In Dragon Rule However, Nilrasha reveals the full story of Halaflora's death to her sister in-law. Nilrasha confirms that while she did not kill Halaflora she may have been somewhat responsible for her death as while Halaflora did choke on a piece of meat, Nilrasha briefly hesitated to assist Halaflora due to the former's feelings towards the Copper. However Nilrasha pulled herself together and attempted help Halaflora but it was already too late as Halaflora had already lost too much oxygen and died.

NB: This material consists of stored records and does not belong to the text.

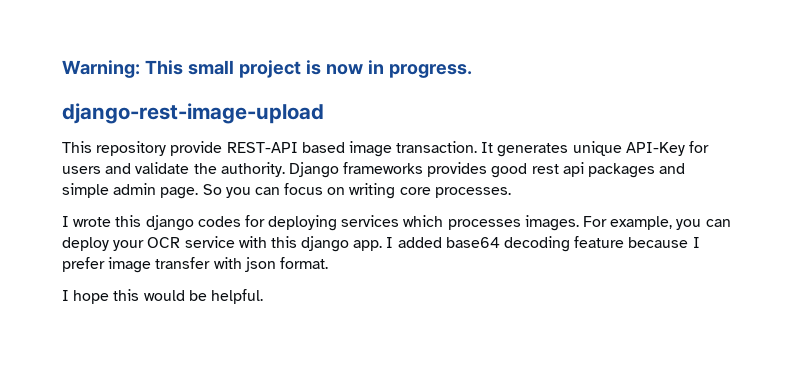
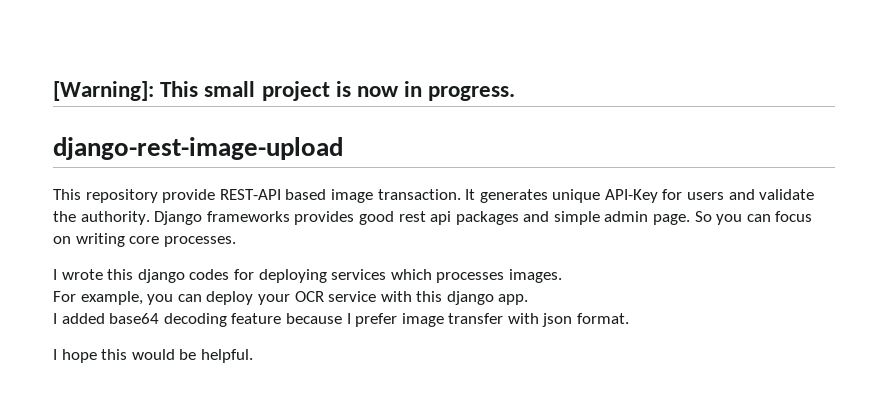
[62,60,140,78] Warning: -> [53,81,154,101] [Warning]:
(579, 223) none -> (562, 276) //
(383, 245) none -> (529, 299) //

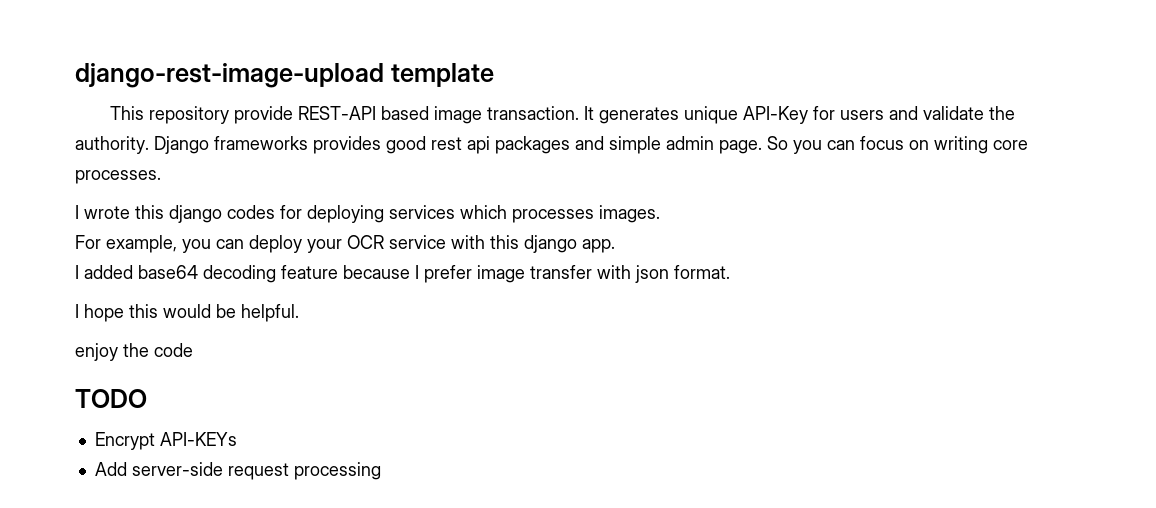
[53,81,516,101] [Warning]: This small project is now in progress. // -> (75, 75) none
(343, 148) none -> [390,63,494,87] template
(253, 356) none -> [75,343,193,361] [75,389,147,408] [94,432,237,450] [94,462,381,480] // enjoy the code // TODO // Encrypt API-KEYs // Add server-side request processing

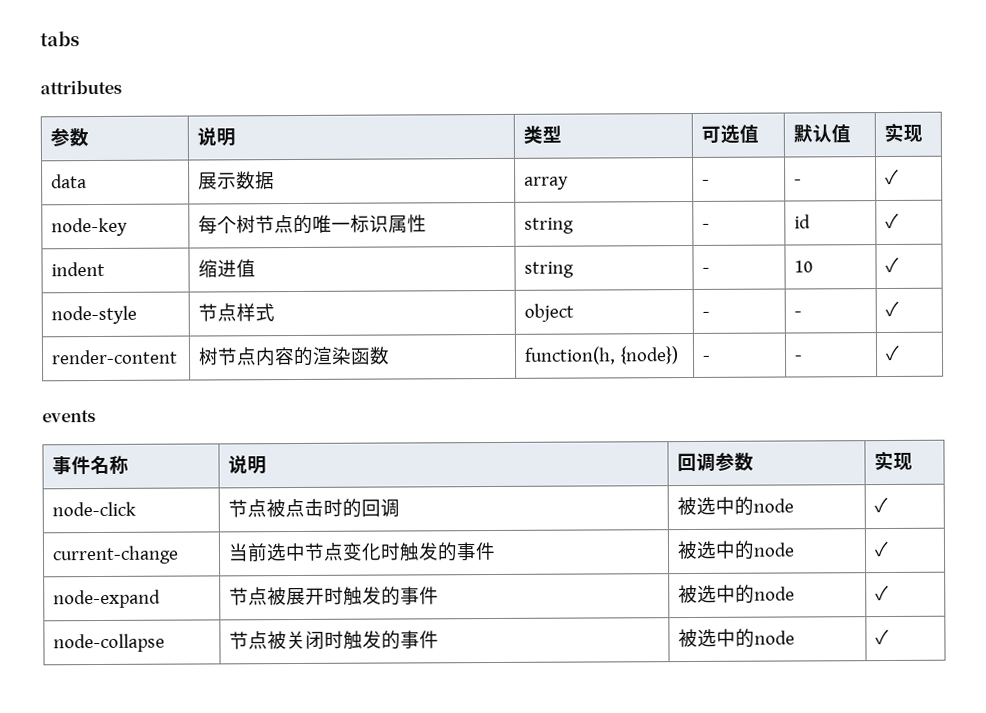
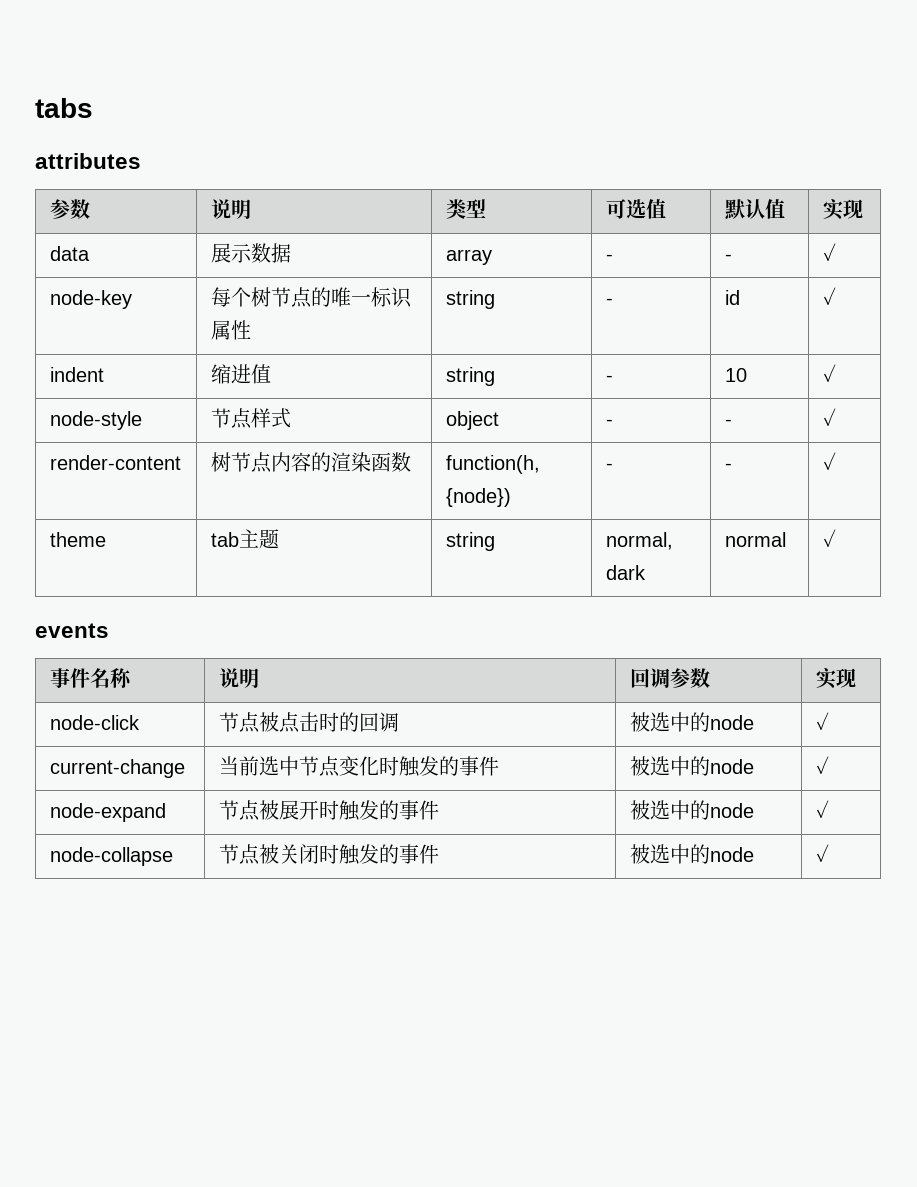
(900, 353) none -> [49,532,106,547] [210,529,279,549] [445,532,495,551] [605,532,673,550] [605,565,646,580] [724,532,786,547] [822,529,836,547] // theme | tab主题 | string | normal, dark | normal | ✓

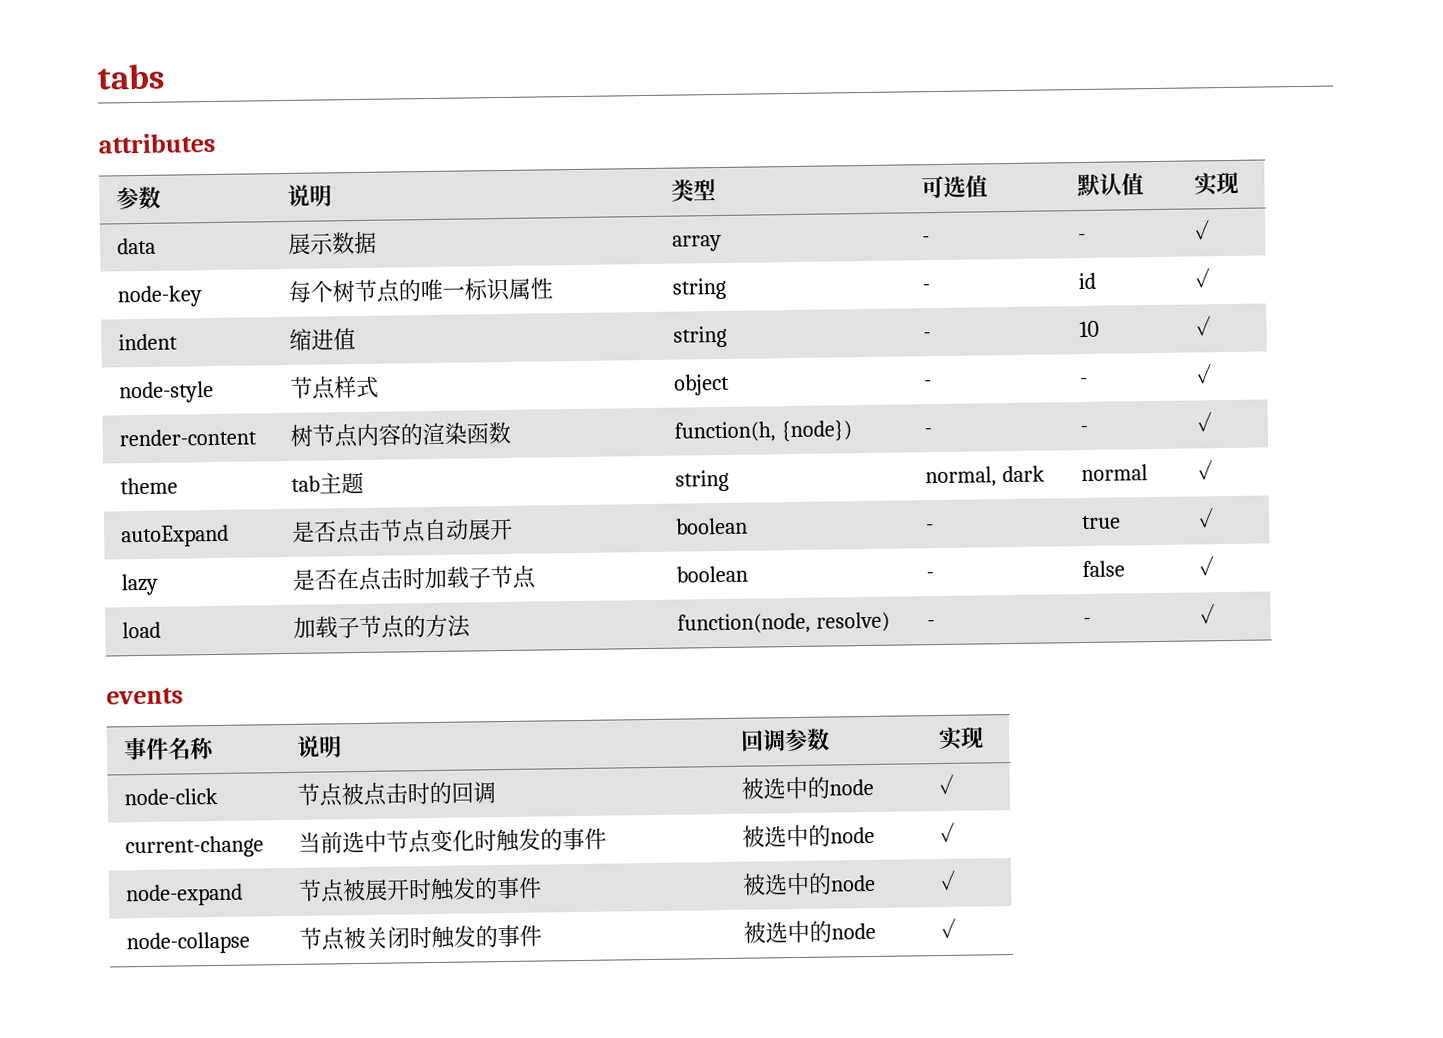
(836, 538) none -> [121,524,230,548] [291,518,514,544] [675,517,749,535] [926,524,935,532] [1081,515,1122,530] [1198,507,1215,528] [121,573,159,596] [292,565,537,592] [676,565,749,583] [926,572,935,580] [1082,560,1126,578] [1199,555,1215,576] [122,621,162,639] [293,614,472,639] [677,611,891,635] [927,620,936,628] [1083,617,1092,626] [1200,603,1216,624] // autoExpand | 是否点击节点自动展开 | boolean | - | true | ✓ // lazy | 是否在点击时加载子节点 | boolean | - | false | ✓ // load | 加载子节点的方法 | function(node, resolve) | - | - | ✓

It is unknown if Nisrasha confessed this to the Copper or if the latter figured it out in his later years.
- DharSii: First appears in Dragon Avenger, is mentioned in Dragon Outcast, features in Dragon Strike and Dragon Rule as well as Dragon Fate. Described as orange or red with several dark stripes along his back. According to several other characters in the series, striped dragons like DharSii are usually sterile and rarely father hatchlings. Former commander of the Aerial Host in the Lavadome. The name DharSii is an assumed name taken after a fatal duel with AgGriffopse, Tyr FeHazathant's only son. DharSii translates roughly as sure-claw or quick-claw, a reference to the manner of AgGriffopse's death. Wistala and DharSii secretly mated in Vesshall, producing a clutch given to Scabia's daughter in exchange for living in Vesshall. At the end of the series, they are revealed to be expecting another clutch they intend to raise themselves and have revealed that they are mated. In Novice Dragoneer Dharshii takes residence in the Vale Republic as "The Lodger". He gives up his life saving Illeth (Whom he befriended) from Gorgantern.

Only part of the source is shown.